Zwei Hundert-Euro-Scheine stecken in einem Einmachglas. Dahinter liegt Münzgeld.

Zurzeit ist ein Gerät im Haus besonders wichtig: die Heizung. Ohne sie wären nicht nur die Dusche kalt, sondern auch die Räume. Gemütlichkeit kommt nicht auf, wenn es nicht warm ist. Wer die Heizung hochdreht und an die steigenden Kosten denkt, liegt allerdings auch nicht entspannt auf dem Sofa. Das Institut für Wärme und Oeltechnik (IWO) hat daher ein paar wertvolle Tipps zusammengestellt, um die jährliche Abrechnung nicht zu sehr in die Höhe steigen zu lassen:
Wer trotz klirrender Kälte eine warme Wohnung möchte und dabei auch noch Energiesparen will, sollte vor allem an seine Kleidung denken: Statt im T-Shirt lohnt es sich, im Winter zumindest im Pullover auf dem Sofa zu sitzen. Denn jedes Grad Raumtemperatur, was die Heizung nicht erzeugen muss, bringt etwa sechs Prozent Energieeinsparung mit sich.

Fenster abdichten!

Ebenfalls ins Geld geht falsches Lüften: Für lange Zeit geöffnete Fenster kühlen den jeweiligen Raum stark aus – entsprechend viel Wärme muss später wieder zugeheizt werden. Besser ist, möglichst mehrere Fenster für eine begrenzte Zeit weit zu öffnen, am besten mit Durchzug. Wer jedoch die Fenster geschlossen lässt, behält die Heizwärme im Idealfall im Haus. Zieht es in Fensternähe, klappt das allerdings nicht. In diesem Fall kann mit einem Dichtungsband Abhilfe geschaffen werden.

Grafik eines Hauses, die beschreibt, wie warm es in den einzelen Räumen sein sollte.

Zu warme Räume erhöhen unnötig den Energieverbrauch.

Ist die Luft raus?
Kann in den Heizkörpern das warme Wasser nicht richtig zirkulieren, werden die Räume auch nicht richtig warm.

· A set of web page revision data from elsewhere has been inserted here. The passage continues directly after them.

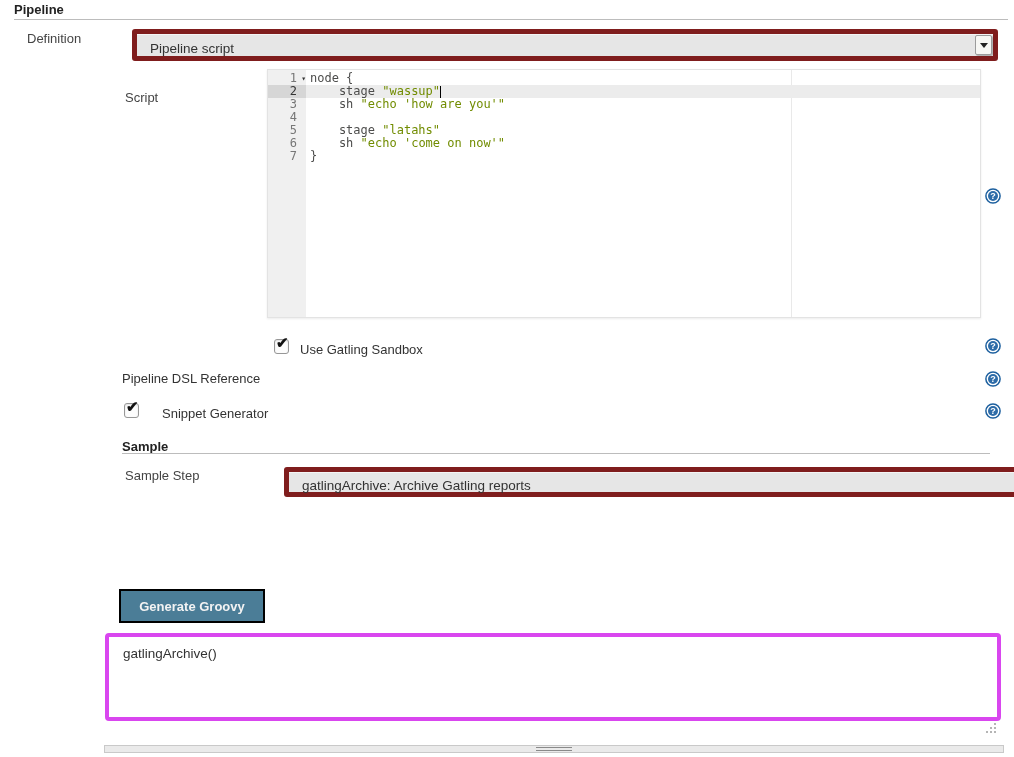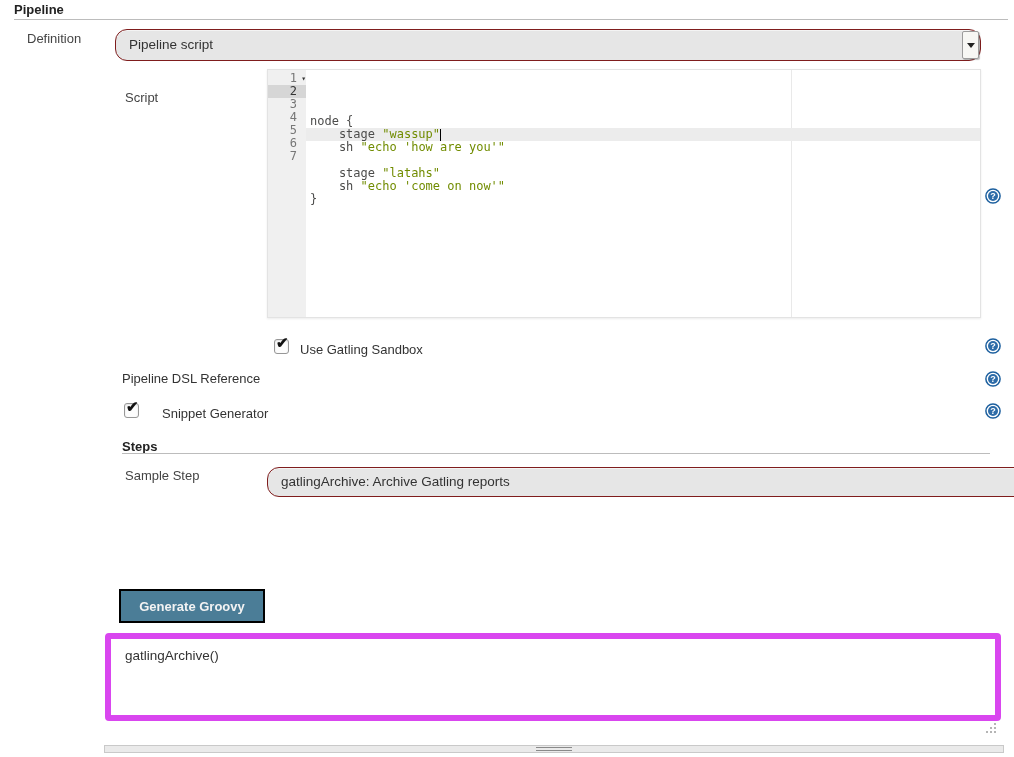"Pipeline script" .select { border: 1px solid #7f1d1d -> 5px solid #7f1d1d; border-radius: 12px -> 3px; margin-left: none -> 17px }
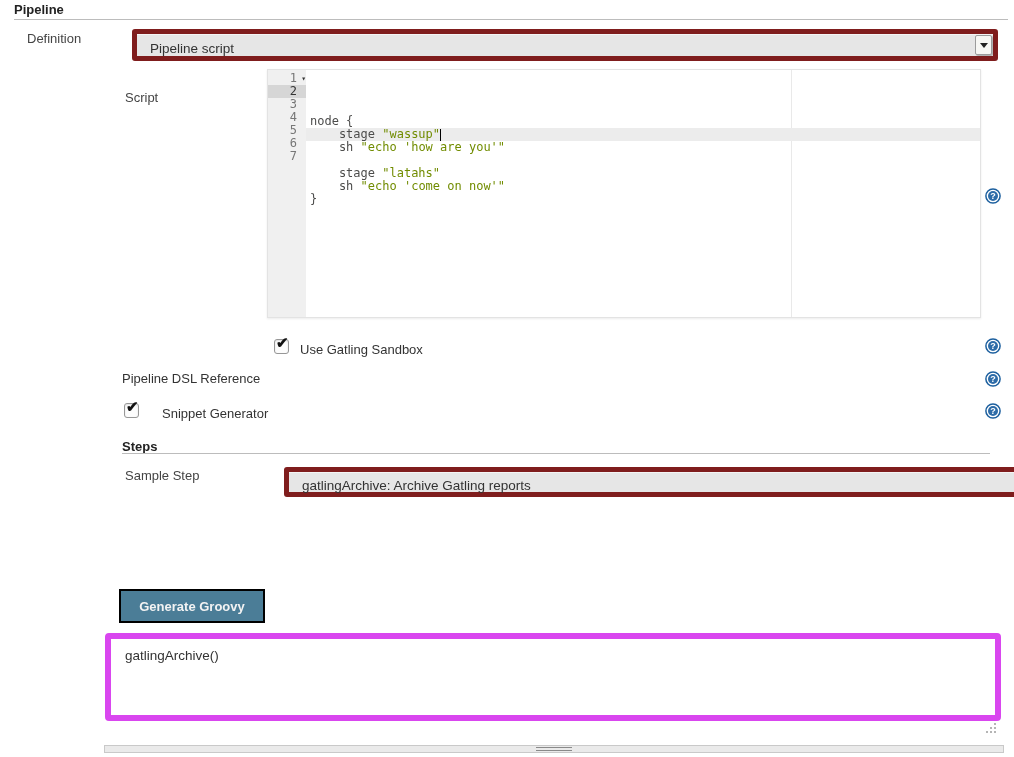"node {" #code-lines { margin-top: 43px -> none }
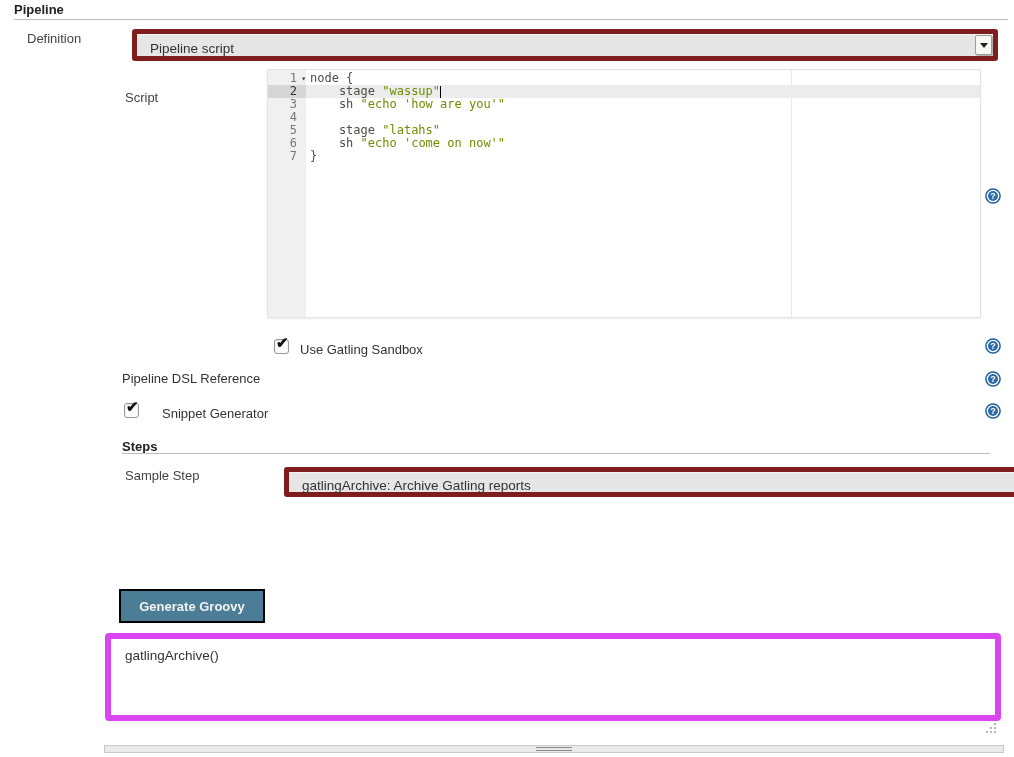"Steps" div.abs { text: Steps -> Sample }
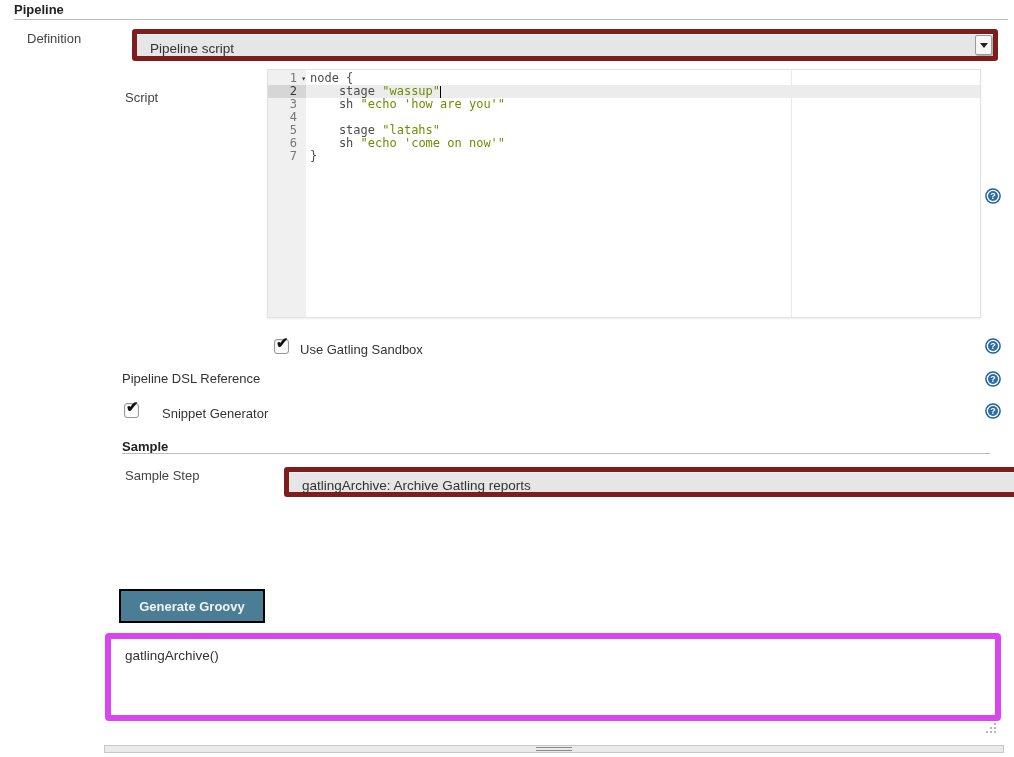"gatlingArchive()" #output-area { border: 6px solid #d946ef -> 4px solid #d946ef }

Als Folge wird die Heizung oder die Umwälzpumpe oder sogar beides höher gedreht und verbrauchen auch mehr. Da gibt es eine Abhilfe: den Entlüftungsschlüssel. Vor Beginn der Heizsaison sollten die Heizkörper in den Räumen entlüftet werden. So ist gewährleistet, dass keine Luft mehr im Heizkörper ist und das Wasser wieder zirkulieren kann.
Neue Heizung, neues Glück
Ist die Heizungsanlage im Haus 20 Jahre oder sogar noch älter, lohnt es sich meist, in eine neue zu investieren. Denn veraltete Heizungen verbrauchen langfristig zu viel Energie.